A user had left a comment on Slashdot that suggested Birthmarking as a possible solution for detecting such code theft. A paper to be presented at the upcoming academic conference Automated Software Engineering describes a new method to detect code theft and could be used to detect GPL violations in particular. While the co-called birthmarking method is demonstrated for Java, it is general enough to work for other languages as well. The API Benchmark observes the interaction between an application and (dynamic) libraries that are part of the runtime system. This captures the observable behavior of the program and cannot be easily foiled using code obfuscation techniques, as shown in the paper (PDF).

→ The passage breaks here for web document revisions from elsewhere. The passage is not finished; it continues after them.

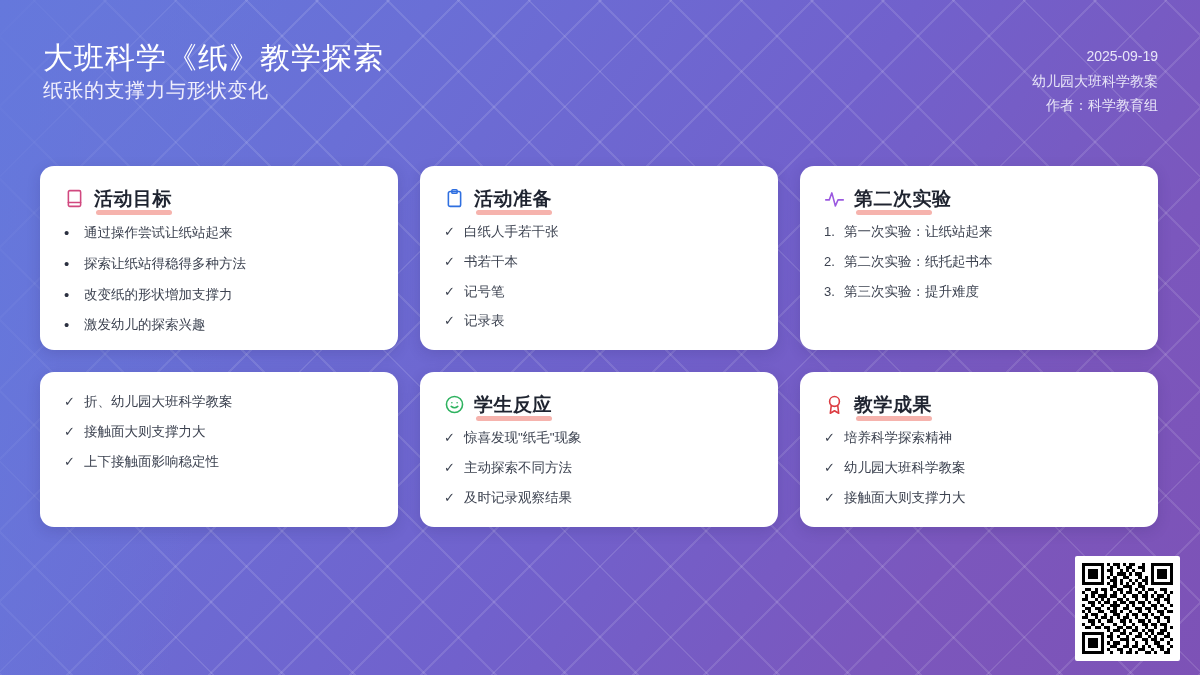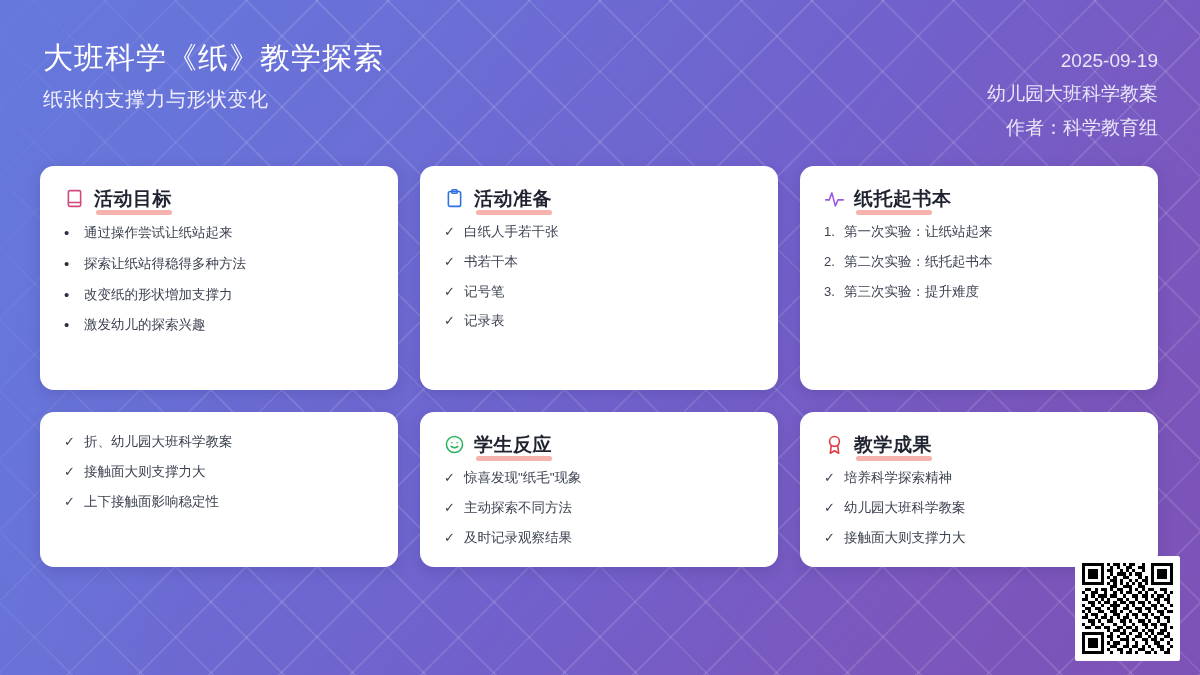"2025-09-19" .header-right { font-size: 19px -> 14px }
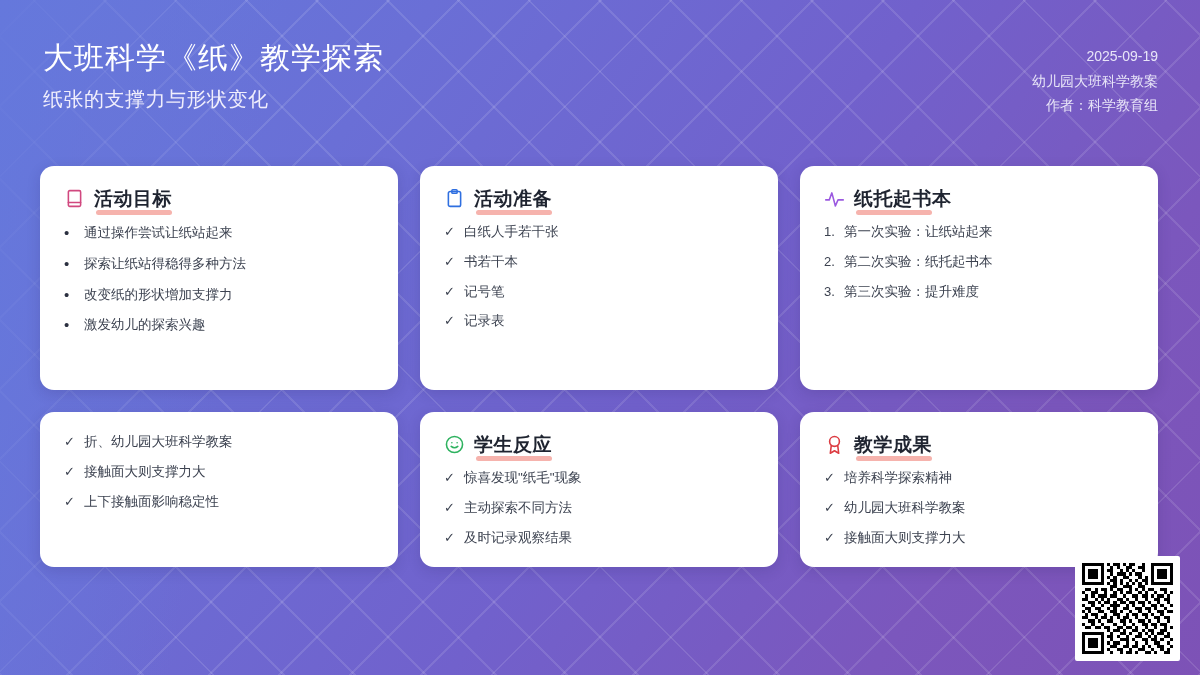"纸张的支撑力与形状变化" .slide-subtitle { margin-top: 9px -> none }
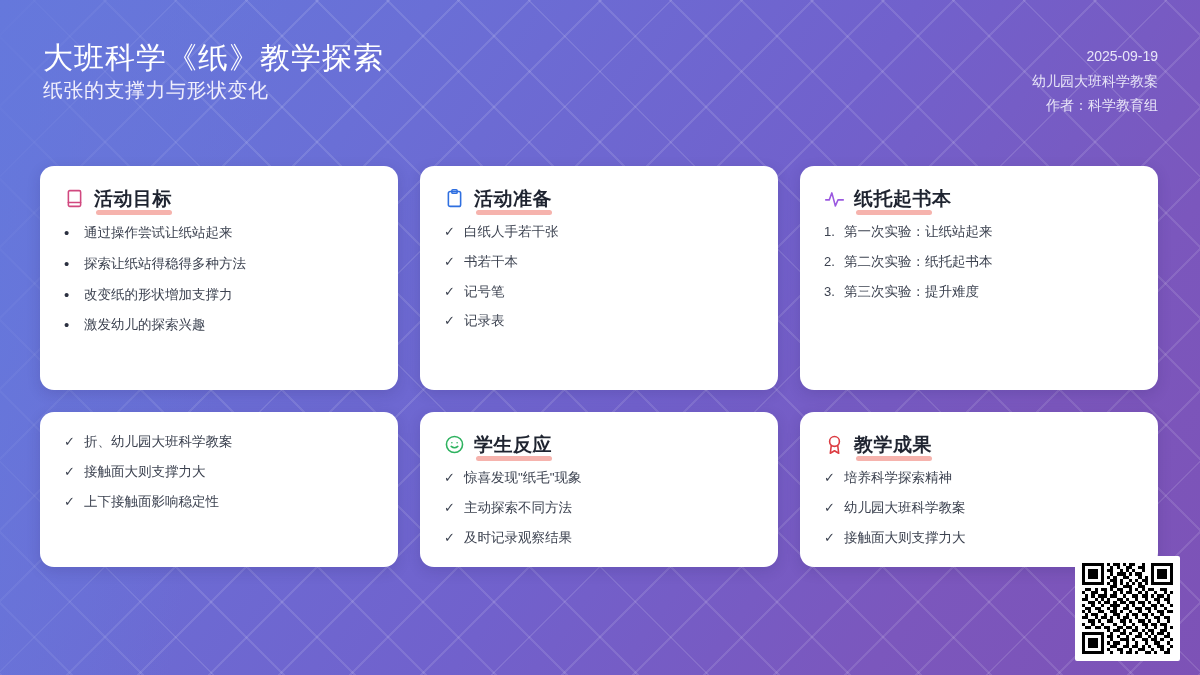"活动目标" .card.row1 { height: 224px -> 184px }
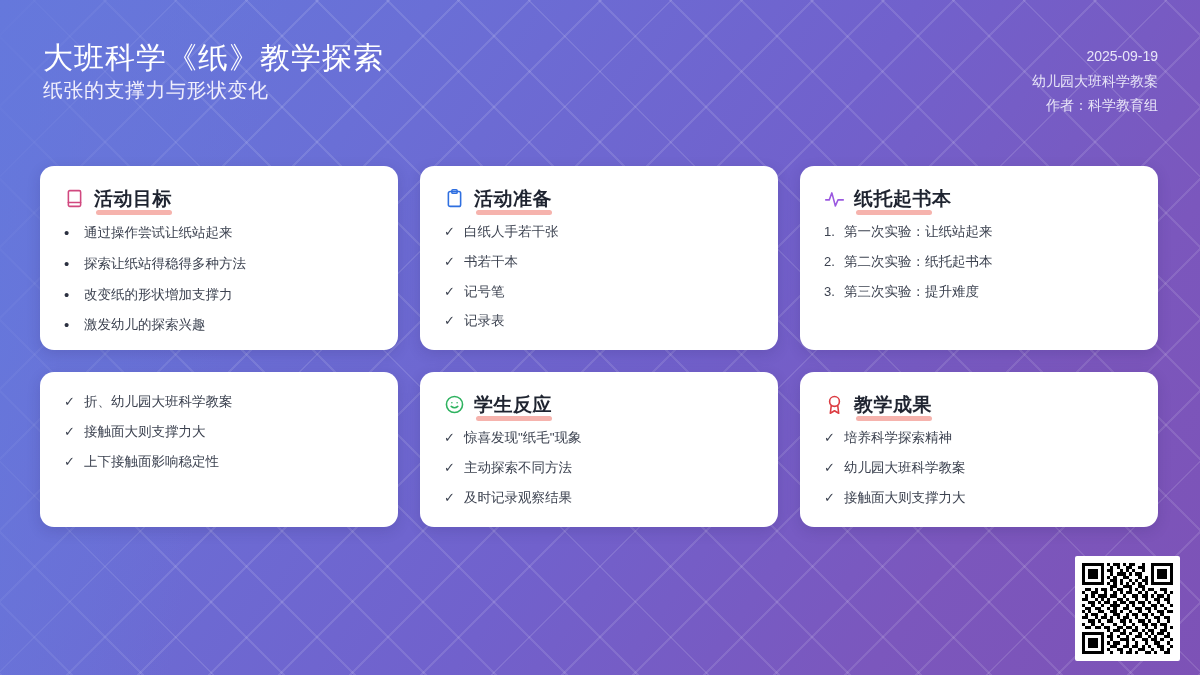"纸托起书本" div.card-title { text: 纸托起书本 -> 第二次实验 }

Once such a birthmark is captured, it can be searched for in other programs. By capturing the birthmarks from popular open-source frameworks, GPL-violating applications could be identified."Java has a very large standard library that is always dynamically linked, and hence can easily be instrumented as the technique requires. C allows static linking which would make such hooking much more difficult. Additionally Java executes in a very standard environment due to the Virtual Machine, where as other languages may have varying type sizes and other properties that could add significant noise to the birthmark.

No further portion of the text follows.